Unfortunately he's saddled with a chunk of exposition, mostly about time travel. "Genisys" reminded me of the 2009 "Star Trek", so desperate to make its time-travel conceit work the film ties itself in knots at the expense of narrative momentum. There's endless exposition, the blandly beautiful Courtney and Emilia Clarke exchanging reams of dialogue about the consequences of time travel without ever giving any sense of the stakes. Arnie is left to deadpan the timey-wimey gobbledegook in a fashion that reminded me of the moment in "Austin Powers" where a character just looks into the camera and instructs the audience not to worry about it.

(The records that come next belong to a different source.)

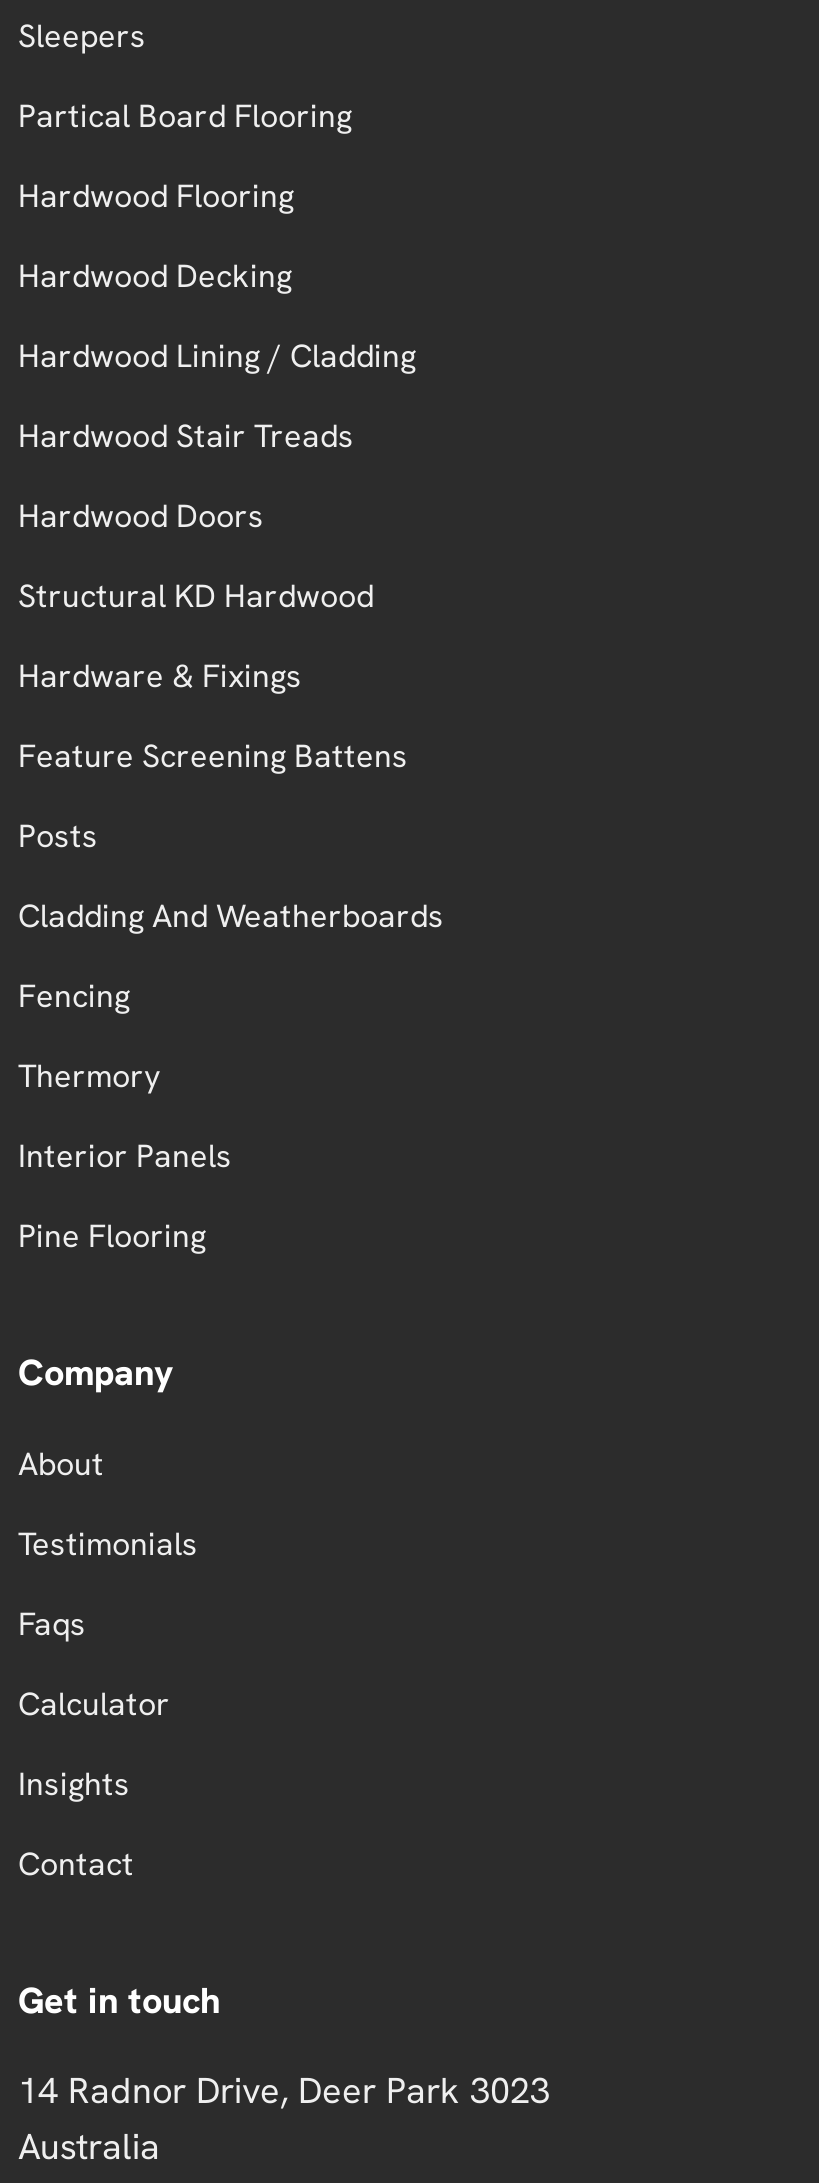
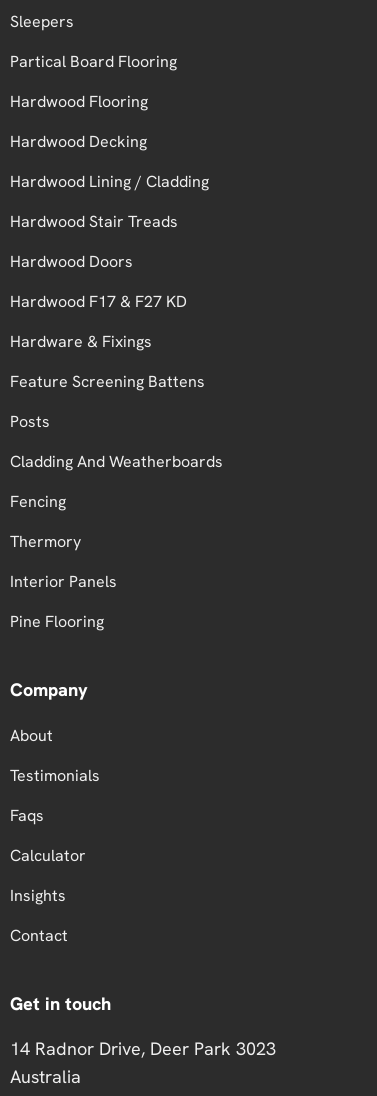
- Structural KD Hardwood
+ Hardwood F17 & F27 KD
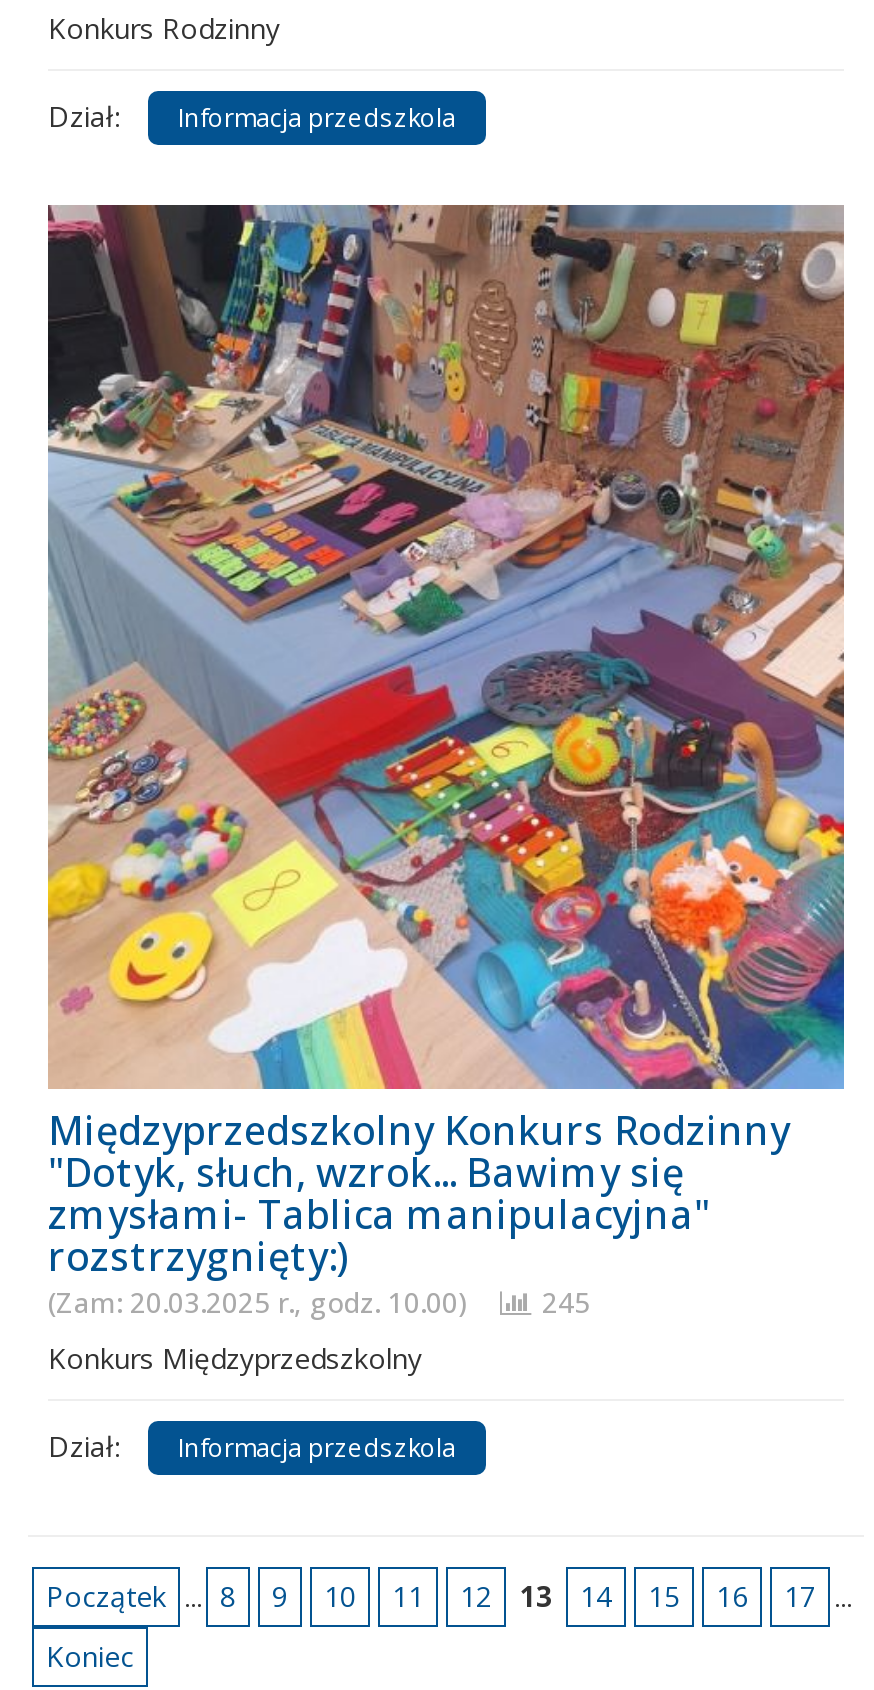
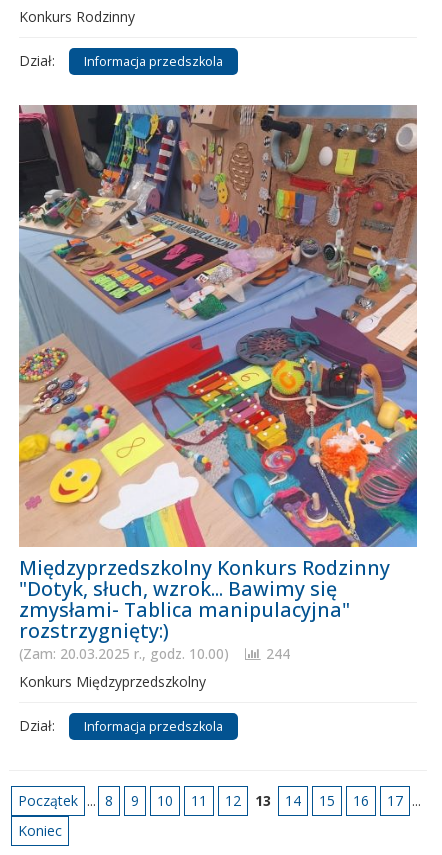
- (Zam: 20.03.2025 r., godz. 10.00) 245
+ (Zam: 20.03.2025 r., godz. 10.00) 244
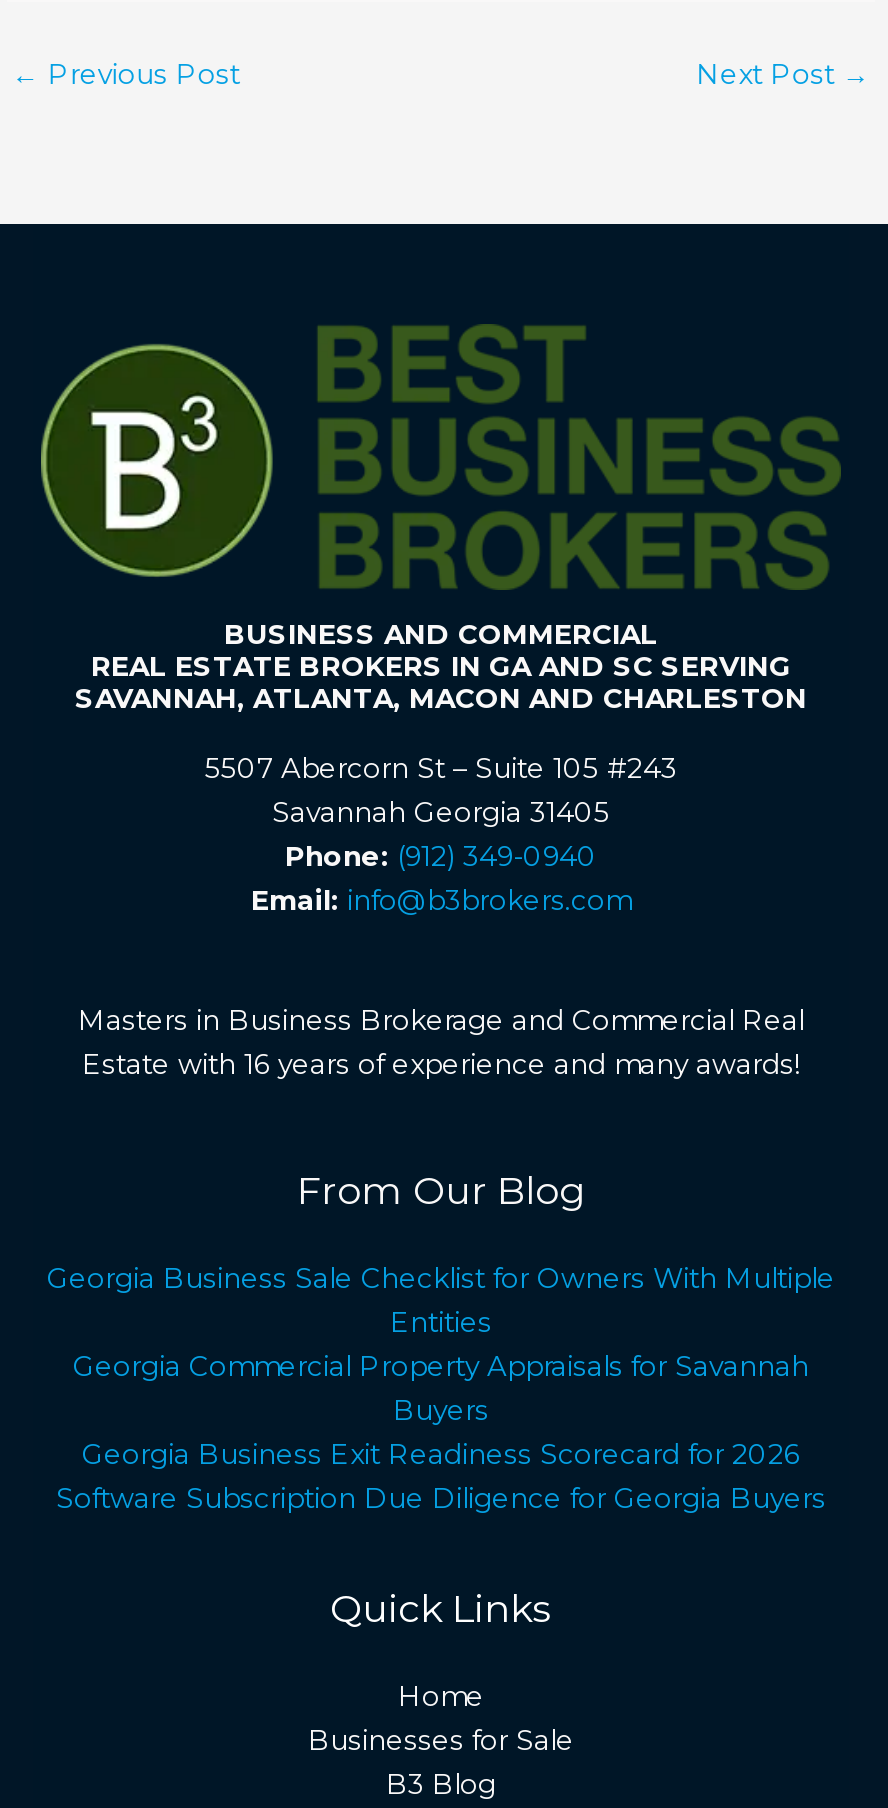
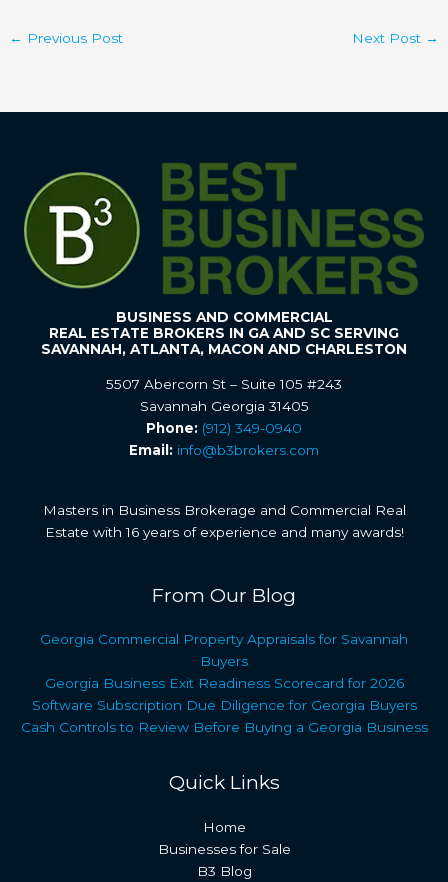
- Georgia Business Sale Checklist for Owners With Multiple
- Entities

moved up: Georgia Commercial Property Appraisals for Savannah | Buyers | Georgia Business Exit Readiness Scorecard for 2026 | Software Subscription Due Diligence for Georgia Buyers

+ Cash Controls to Review Before Buying a Georgia Business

Another modern-day touch is that the villainous Skynet is brought into the Internet age. They actually call it the "ultimate killer app", making this the latest Hollywood movie that tries to convince us that smartphones and tablets are evil. We're sleepwalking into extinction at the hands of the machines, we're warned. We should look up from our screens, we're told. Hollywood beseeches us to remember the things that make us human: love, emotional connection...and paying for our media.
If you're considering watching in 3D, save your money: there are no fun uses of the three-dimensional effect, and when Taylor decided to ape James Cameron's blue-shadowed palette he forgot that people would be wearing a pair of sunglasses to watch it. Another modern innovation on show is the mid-credits sting. Stick around if you must, but the postscript to "Genisys" is even more crushingly mediocre than the film that precedes it.
With more sequels potentially in the works, it seems the "Terminator" series will continue, like a smashed robot refusing to stop crawling on despite its body being destroyed, its red eyes glowing with implacable resolve. This most commercial of franchises can't be reasoned with. It doesn't feel pity, or remorse, or fear. And it absolutely will not stop, ever.